Dentro al sito che sorge sul Garigliano, in provincia di Caserta, gestito dalla Sogin. L'assenza di un deposito nazionale ha fatto slittare tempi e aumentare i costi
Alla stazione quando chiedi per la centrale, la evocano con misura, distanza, quasi paura. Da queste parti lo chiamano mostro, l’impianto che ha smesso la sua attività nel 1978, dopo 33 anni è ancora lì ad agitare paure e timori della popolazione, nonostante le precauzioni di chi la gestisce. E’ chiusa, ma aumentano i costi di gestione, prelevati dalle tasche dei cittadini. Siamo a Sessa Aurunca, in provincia di Caserta, ai confini con il Lazio. Nei pressi del fiume Garigliano sorge la centrale nucleare entrata in funzione nel 1964 e spenta dopo 14 anni a seguito di un guasto.

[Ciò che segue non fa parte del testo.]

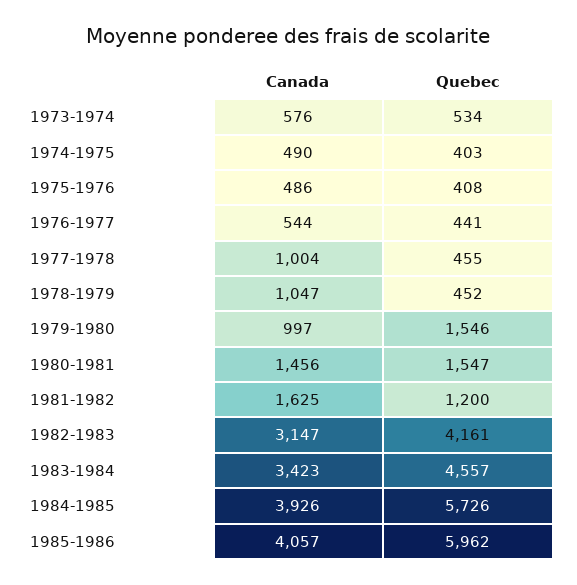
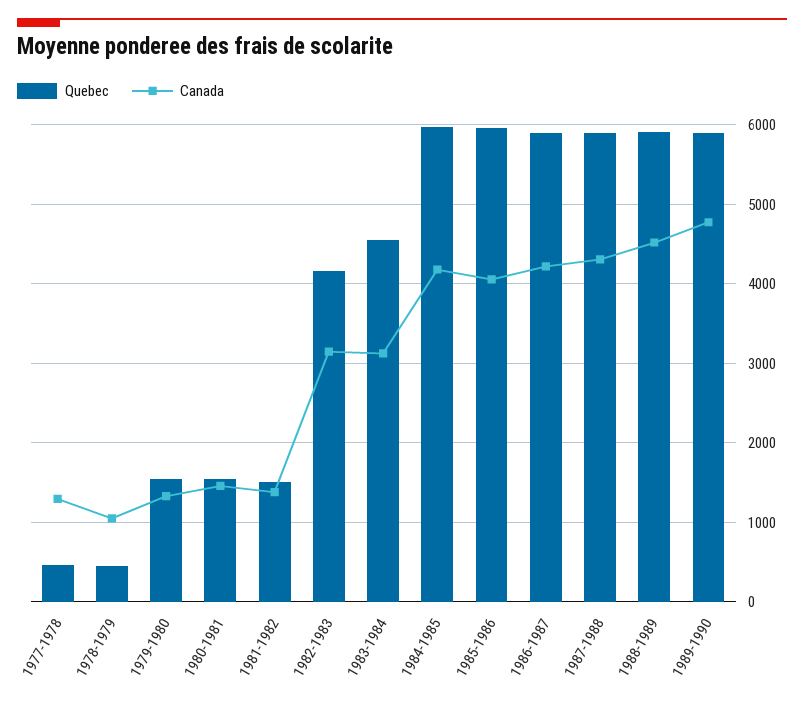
Canada, 1973-1974: 576 -> none
Quebec, 1973-1974: 534 -> none
Canada, 1974-1975: 490 -> none
Quebec, 1974-1975: 403 -> none
Canada, 1975-1976: 486 -> none
Quebec, 1975-1976: 408 -> none
Canada, 1976-1977: 544 -> none
Quebec, 1976-1977: 441 -> none
Canada, 1977-1978: 1004 -> 1300
Canada, 1979-1980: 997 -> 1300
Canada, 1981-1982: 1625 -> 1400
Quebec, 1981-1982: 1200 -> 1500
Canada, 1983-1984: 3423 -> 3100
Canada, 1984-1985: 3926 -> 4200
Quebec, 1984-1985: 5726 -> 6000
Quebec, 1986-1987: none -> 5900
Canada, 1986-1987: none -> 4200
Quebec, 1987-1988: none -> 5900
Canada, 1987-1988: none -> 4300
Quebec, 1988-1989: none -> 5900
Canada, 1988-1989: none -> 4500
Quebec, 1989-1990: none -> 5900
Canada, 1989-1990: none -> 4800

Il fatto quotidiano entra nell’impianto, oggi in fase di dismissione, insieme alla commissione bonifiche ed ecomafie della regione Campania. Il presidente Antonio Amato è impegnato, fin dal suo insediamento, in un tour. Da mesi attraversa scheletri, monumenti allo spreco, discariche e impianti disseminati lungo una terra, una volta appellata come felix. Dell’intera commissione presente solo un consigliere. “Quella del nucleare – denuncia il presidente Amato – è una scelta assolutamente sbagliata, per le primarie questioni legate alla sicurezza ed alla salute, ma anche in termini di costi benefici, il calcolo appare del tutto privo di logica. Ancora oggi paghiamo sulla nostra bolletta i costi della dismissione delle passate centrali. Pensare di realizzare nuove centrali è una scelta del tutto scriteriata”.
Il tema è di stretta attualità in vista del referendum del prossimo giugno che si propone di bocciare il ritorno all’atomo varato dal governo. L’accesso alla centrale nucleare di Sessa Aurunca è riservato, il sito è strategico e all’esterno è protetto dagli agenti di un istituto di vigilanza. La fase di decommissioning, il completo smantellamento dell’area, è affidata alla Sogin, la società per azioni, a capitale pubblico, che ha in carico la gestione, nel nostro paese, della fine degli impianti nucleari. Per chiuderli occorre una società, ma soprattutto capitali umani ed economici.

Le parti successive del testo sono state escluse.